Wir waren unzertrennlich...
Kann eine so enge Freundschaft einfach aufhören? Ausgelöscht werden? Hätte sie mehr versuchen sollen? Nein, das wäre nur zwanghaft gewesen.
Es war mitten im Sommer. Lina und Anna saßen außerhalb ihres Lieblingsclubs und waren euphorisch. Der Alkohol hatte sie auf ein angenehmes Ausgehlevel gehoben und sie hatten beide einen Lebensabschnitt hinter sich gelassen, den sie zum Großen Teil als beste Freundinnen durchgestanden hatten. Sie hatten nun ihr Abitur. Bald würden sie anfangen zu studieren, beide hatten schon die Zusagen. Auch diese positiven Zukunftsaussichten machten sie euphorisch. Sie waren nun noch einen Schritt weiter. Etwas Neues würde kommen, es war Zeit, dem Schülerdasein endgültig den Rücken zu kehren. Dass Lina in München und Anna in Augsburg studieren würde, war beiden bewusst, doch diese relativ geringe Distanz sollte nicht ihre Freundschaft zerstören. Sie hatten schließlich so viel zusammen erlebt. Hatten sie nicht zusammen die Lehrer in der neunten Klasse um den Verstand gebracht? Hielten sie nicht immer zusammen während gemeinsame Freunde kamen und gingen?
Der Abend sollte ausgelassen und lustig werden, sie wollten nur noch feiern, so wie sie es schon seit Wochen taten. Sich selbst, das Leben und ihre Freundschaft feiern.
Lina hielt Annas Hand. „Ich hab dich so lieb, mein Schatz, du bist die Beste. Uns trennt nichts. Ich werd mit niemandem sowas erleben wie mit dir!“ Anna umarmte Lina. „Ich dich auch.
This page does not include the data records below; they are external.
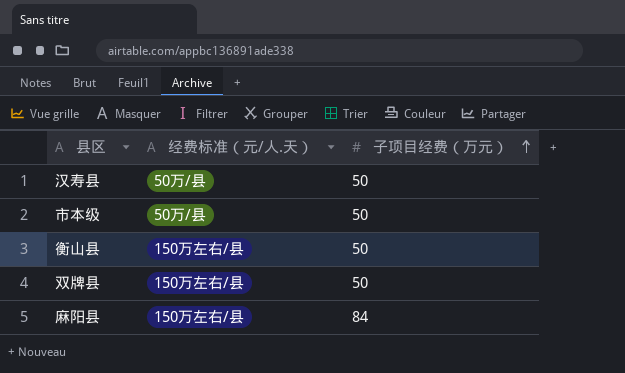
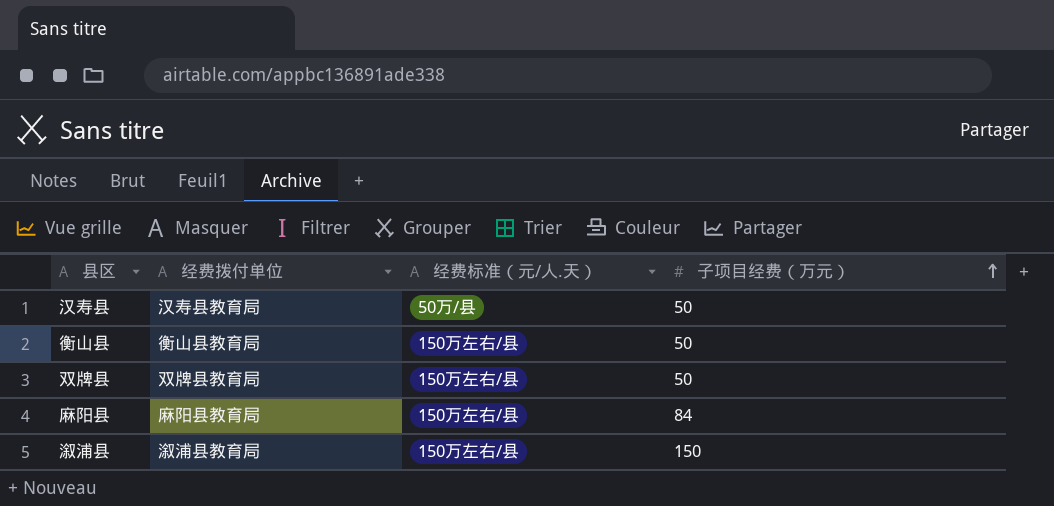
column 经费拨付单位 | position: none -> 2
row 市本级: 50万/县 | 50 -> none
row 溆浦县: none -> 溆浦县教育局 | 150万左右/县 | 150

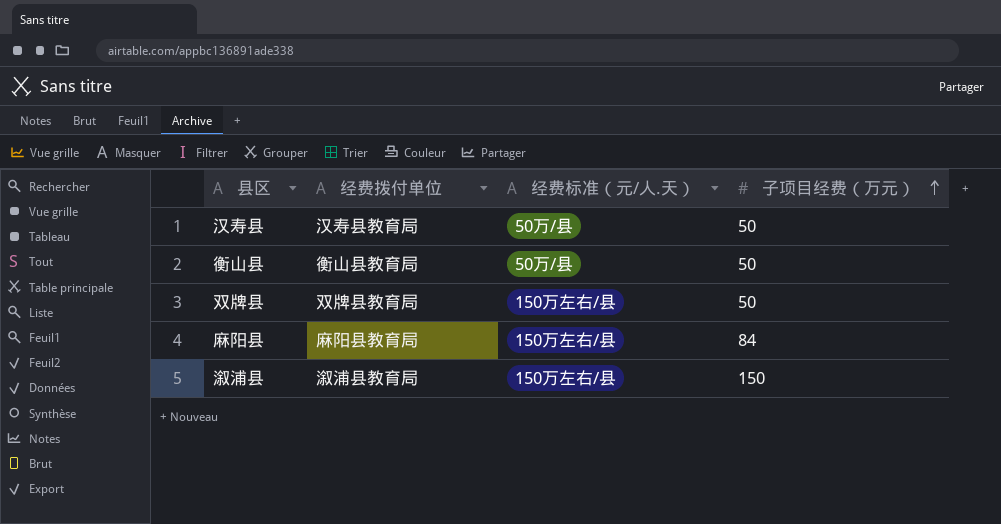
衡山县 | 经费标准（元/人.天）: 150万左右/县 -> 50万/县

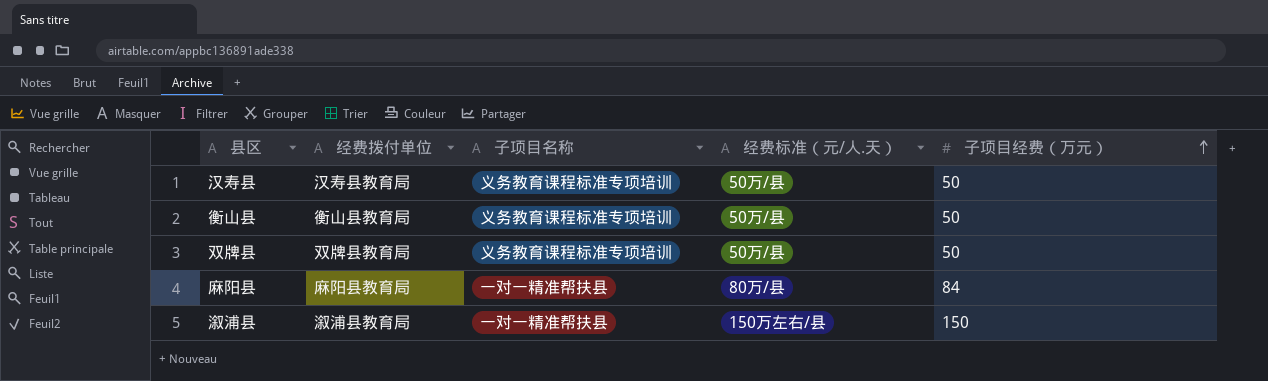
column 子项目名称 | position: none -> 3
双牌县 | 经费标准（元/人.天）: 150万左右/县 -> 50万/县
麻阳县 | 经费标准（元/人.天）: 150万左右/县 -> 80万/县

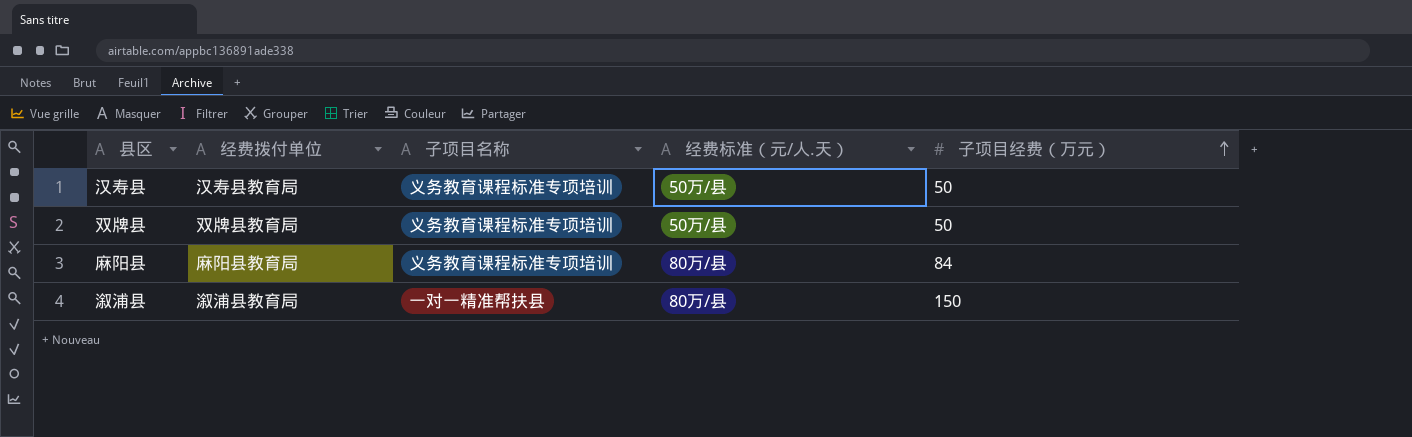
row 衡山县: 衡山县教育局 | 义务教育课程标准专项培训 | 50万/县 | 50 -> none
麻阳县 | 子项目名称: 一对一精准帮扶县 -> 义务教育课程标准专项培训
溆浦县 | 经费标准（元/人.天）: 150万左右/县 -> 80万/县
Da kann kommen wer will, is mir scheißegal, wir halten zusammen.“
So saßen sie da. Drinnen tobte die Party im Club, außen tobte die Party der Raucher und Vorglüher. Mittendrin waren Lina und Anna. Sie hielten sich mindestens eine Minuten lang nur im Arm. Ihnen war egal, was die anderen sich dabei dachten. Sie waren beste Freundinnen, da war das normal. Als sie händchenhaltend nach drinnen gingen und auf die Tanzfläche stürmten kam sich Anna vor wie mit 13. Alles war aufregend und neu. Nur ihre Freundschaft würde bestehen. Da war sie sich sicher.
Ein halbes Jahr später sitzt Anna zu Hause am Esstisch. Sie hat Geburtstag, wird 20. Sie wartet. Auf eine Nachricht von ihrer besten Freundin. Von Lina. Konnte man das noch so nennen? Sie hatten sich schon zwei ganze Monate nicht mehr gesehen. Davor hatten sie es immer irgendwie geschafft, sich zumindest an den Wochenenden einmal zu sehen, wenn Lina wieder in Augsburg war. Sie waren per SMS oder Facebook in Kontakt geblieben, doch seit zwei Monaten herrschte eine eigenartige Funkstille. Anna wusste nicht wieso. Sie hatten keinen Streit gehabt. Der Kontakt war nur irgendwie plötzlich abgebrochen. Beide hatten Klausuren und viel Stress durch die Uni.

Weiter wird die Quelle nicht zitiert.